NEBEKER, Associate Judge:

These 75 appeals present the question whether, and to what extent, the courts of the District of Columbia have power to order expungement of the arrest record of a defendant who asserts mistaken arrest and exoneration. Necessarily included in that question is the availability of an order affording some relief by preserving the arrest record but in such factual completeness that its ordinarily feared consequences, both to the person arrested 1 and the government or its agent, 2 are eliminated. The precise factual setting for all the cases is not the same. One common factor, however, reveals the purpose for consolidation of them by the trial court. The arrests arose out of mass gatherings of people at different places in early May, 1970. To some, the congregations amounted to so-called demonstrations in exercise of protest rights. Another common factor is an assertion by each appellant of factual innocence of objective wrongdoing.

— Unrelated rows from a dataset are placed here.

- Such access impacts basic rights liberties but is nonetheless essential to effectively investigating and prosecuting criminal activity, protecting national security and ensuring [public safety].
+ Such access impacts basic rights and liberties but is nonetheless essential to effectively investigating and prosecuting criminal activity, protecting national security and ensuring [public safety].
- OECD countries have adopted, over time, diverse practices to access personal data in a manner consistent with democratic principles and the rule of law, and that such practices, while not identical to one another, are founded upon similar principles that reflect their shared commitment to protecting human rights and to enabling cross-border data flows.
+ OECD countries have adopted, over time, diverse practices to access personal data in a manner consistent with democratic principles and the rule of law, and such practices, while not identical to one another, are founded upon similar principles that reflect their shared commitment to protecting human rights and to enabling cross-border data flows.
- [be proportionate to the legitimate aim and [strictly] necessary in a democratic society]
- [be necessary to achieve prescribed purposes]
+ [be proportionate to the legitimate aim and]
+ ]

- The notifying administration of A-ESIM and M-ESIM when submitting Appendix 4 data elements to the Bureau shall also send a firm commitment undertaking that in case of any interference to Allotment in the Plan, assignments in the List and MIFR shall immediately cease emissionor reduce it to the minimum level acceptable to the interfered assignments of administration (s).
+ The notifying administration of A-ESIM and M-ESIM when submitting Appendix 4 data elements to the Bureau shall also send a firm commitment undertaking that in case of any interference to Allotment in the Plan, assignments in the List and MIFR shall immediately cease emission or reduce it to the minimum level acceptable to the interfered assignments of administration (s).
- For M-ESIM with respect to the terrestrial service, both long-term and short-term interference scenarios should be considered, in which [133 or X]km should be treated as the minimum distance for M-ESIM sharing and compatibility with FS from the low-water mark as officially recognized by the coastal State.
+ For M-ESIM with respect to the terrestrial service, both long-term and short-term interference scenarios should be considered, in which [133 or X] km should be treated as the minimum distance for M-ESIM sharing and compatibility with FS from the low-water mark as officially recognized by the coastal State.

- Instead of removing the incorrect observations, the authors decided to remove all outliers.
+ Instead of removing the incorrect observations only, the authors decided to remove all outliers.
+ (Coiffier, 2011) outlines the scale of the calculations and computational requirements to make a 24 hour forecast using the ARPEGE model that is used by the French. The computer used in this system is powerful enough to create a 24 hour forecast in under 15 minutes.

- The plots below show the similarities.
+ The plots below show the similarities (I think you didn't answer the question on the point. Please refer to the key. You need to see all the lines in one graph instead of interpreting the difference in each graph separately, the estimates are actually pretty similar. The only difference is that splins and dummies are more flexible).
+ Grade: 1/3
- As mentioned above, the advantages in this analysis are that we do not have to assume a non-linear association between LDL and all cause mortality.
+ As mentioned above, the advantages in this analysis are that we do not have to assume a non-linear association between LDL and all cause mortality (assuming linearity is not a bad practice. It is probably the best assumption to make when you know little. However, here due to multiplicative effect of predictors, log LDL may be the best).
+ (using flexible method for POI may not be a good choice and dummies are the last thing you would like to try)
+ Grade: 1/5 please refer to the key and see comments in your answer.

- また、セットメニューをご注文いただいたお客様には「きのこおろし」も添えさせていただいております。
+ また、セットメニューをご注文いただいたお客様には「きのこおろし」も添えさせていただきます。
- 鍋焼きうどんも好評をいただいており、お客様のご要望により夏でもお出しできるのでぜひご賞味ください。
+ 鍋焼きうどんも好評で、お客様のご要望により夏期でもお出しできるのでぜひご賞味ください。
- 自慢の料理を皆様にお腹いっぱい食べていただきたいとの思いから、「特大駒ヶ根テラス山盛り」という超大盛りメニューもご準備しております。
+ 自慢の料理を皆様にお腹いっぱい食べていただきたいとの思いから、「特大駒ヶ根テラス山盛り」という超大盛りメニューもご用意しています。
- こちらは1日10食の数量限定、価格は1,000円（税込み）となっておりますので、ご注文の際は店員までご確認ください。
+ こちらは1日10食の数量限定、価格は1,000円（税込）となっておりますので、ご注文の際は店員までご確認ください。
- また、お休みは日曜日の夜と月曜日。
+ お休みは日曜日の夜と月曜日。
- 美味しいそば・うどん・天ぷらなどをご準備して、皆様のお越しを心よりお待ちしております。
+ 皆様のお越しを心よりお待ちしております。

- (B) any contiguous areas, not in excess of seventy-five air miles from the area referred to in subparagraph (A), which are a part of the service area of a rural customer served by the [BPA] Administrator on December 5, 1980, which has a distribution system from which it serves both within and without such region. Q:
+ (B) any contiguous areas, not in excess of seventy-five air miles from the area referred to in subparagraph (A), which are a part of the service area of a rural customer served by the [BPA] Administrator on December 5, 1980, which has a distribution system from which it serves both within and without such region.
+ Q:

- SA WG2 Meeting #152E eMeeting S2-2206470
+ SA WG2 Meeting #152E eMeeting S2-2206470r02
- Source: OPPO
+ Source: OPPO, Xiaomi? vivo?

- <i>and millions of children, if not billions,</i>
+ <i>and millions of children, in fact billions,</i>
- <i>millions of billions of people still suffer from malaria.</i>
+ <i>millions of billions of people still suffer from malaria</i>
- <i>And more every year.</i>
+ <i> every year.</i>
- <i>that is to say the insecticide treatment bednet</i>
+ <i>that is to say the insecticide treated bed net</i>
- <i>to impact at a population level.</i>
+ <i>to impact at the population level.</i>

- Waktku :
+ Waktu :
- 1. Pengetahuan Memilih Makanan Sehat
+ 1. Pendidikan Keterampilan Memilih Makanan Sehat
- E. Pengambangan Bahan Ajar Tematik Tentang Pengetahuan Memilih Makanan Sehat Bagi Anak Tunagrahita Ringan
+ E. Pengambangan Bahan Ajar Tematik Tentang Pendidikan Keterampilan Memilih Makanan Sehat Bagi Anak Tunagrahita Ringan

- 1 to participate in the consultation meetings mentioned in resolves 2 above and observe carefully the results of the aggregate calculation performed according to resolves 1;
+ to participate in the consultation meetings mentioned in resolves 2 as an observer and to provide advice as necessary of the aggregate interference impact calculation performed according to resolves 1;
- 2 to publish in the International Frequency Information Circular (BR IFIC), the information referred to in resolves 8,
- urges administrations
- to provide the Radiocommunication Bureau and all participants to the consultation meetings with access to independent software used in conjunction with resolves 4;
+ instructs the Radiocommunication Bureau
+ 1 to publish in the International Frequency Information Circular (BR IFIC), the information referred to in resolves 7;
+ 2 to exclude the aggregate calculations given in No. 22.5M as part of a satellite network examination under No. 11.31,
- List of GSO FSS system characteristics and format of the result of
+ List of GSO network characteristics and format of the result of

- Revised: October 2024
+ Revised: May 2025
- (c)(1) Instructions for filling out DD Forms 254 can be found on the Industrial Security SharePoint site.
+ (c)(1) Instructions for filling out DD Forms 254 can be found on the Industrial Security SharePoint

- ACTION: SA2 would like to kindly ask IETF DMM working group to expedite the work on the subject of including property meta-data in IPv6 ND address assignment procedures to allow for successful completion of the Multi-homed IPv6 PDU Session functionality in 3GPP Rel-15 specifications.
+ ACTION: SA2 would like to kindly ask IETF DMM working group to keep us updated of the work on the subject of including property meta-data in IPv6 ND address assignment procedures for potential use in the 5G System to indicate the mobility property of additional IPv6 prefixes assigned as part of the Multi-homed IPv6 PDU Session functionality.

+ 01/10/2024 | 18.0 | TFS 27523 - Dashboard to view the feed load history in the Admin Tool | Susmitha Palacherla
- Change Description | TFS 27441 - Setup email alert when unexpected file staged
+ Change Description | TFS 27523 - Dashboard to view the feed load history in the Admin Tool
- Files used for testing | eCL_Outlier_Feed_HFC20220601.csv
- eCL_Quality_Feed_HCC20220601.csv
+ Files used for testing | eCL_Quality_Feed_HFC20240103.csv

The arrests were made, as appellants characterize them, on “minor charges, principally disorderly conduct”. Six appellants were tried and acquitted. Thereafter, those who had also been charged by informations were relieved therefrom by entry of a nolle prosequi. As to the others, the prosecution decided not to file an information and, where appropriate, posted collateral was refunded.

Thereafter, almost identical motions were filed by each appellant seeking, in substance, the following relief: (1) prohibition against dissemination of the arrest or other records by any agency of the District of Columbia Government, including *16 the Metropolitan Police Department; (2) physical destruction of such records; 3 and (3) notification of the foregoing court action to any past recipient of the records. Two appellants (Spauls and Mossman) also requested that the trial court declare

“that the seizure and subsequent processing of defendant shall be deemed a detention only, and not an arrest and, if asked if he has been arrested on any employment or financial application, defendant shall be entitled to answer in the negative with respect to this detention.”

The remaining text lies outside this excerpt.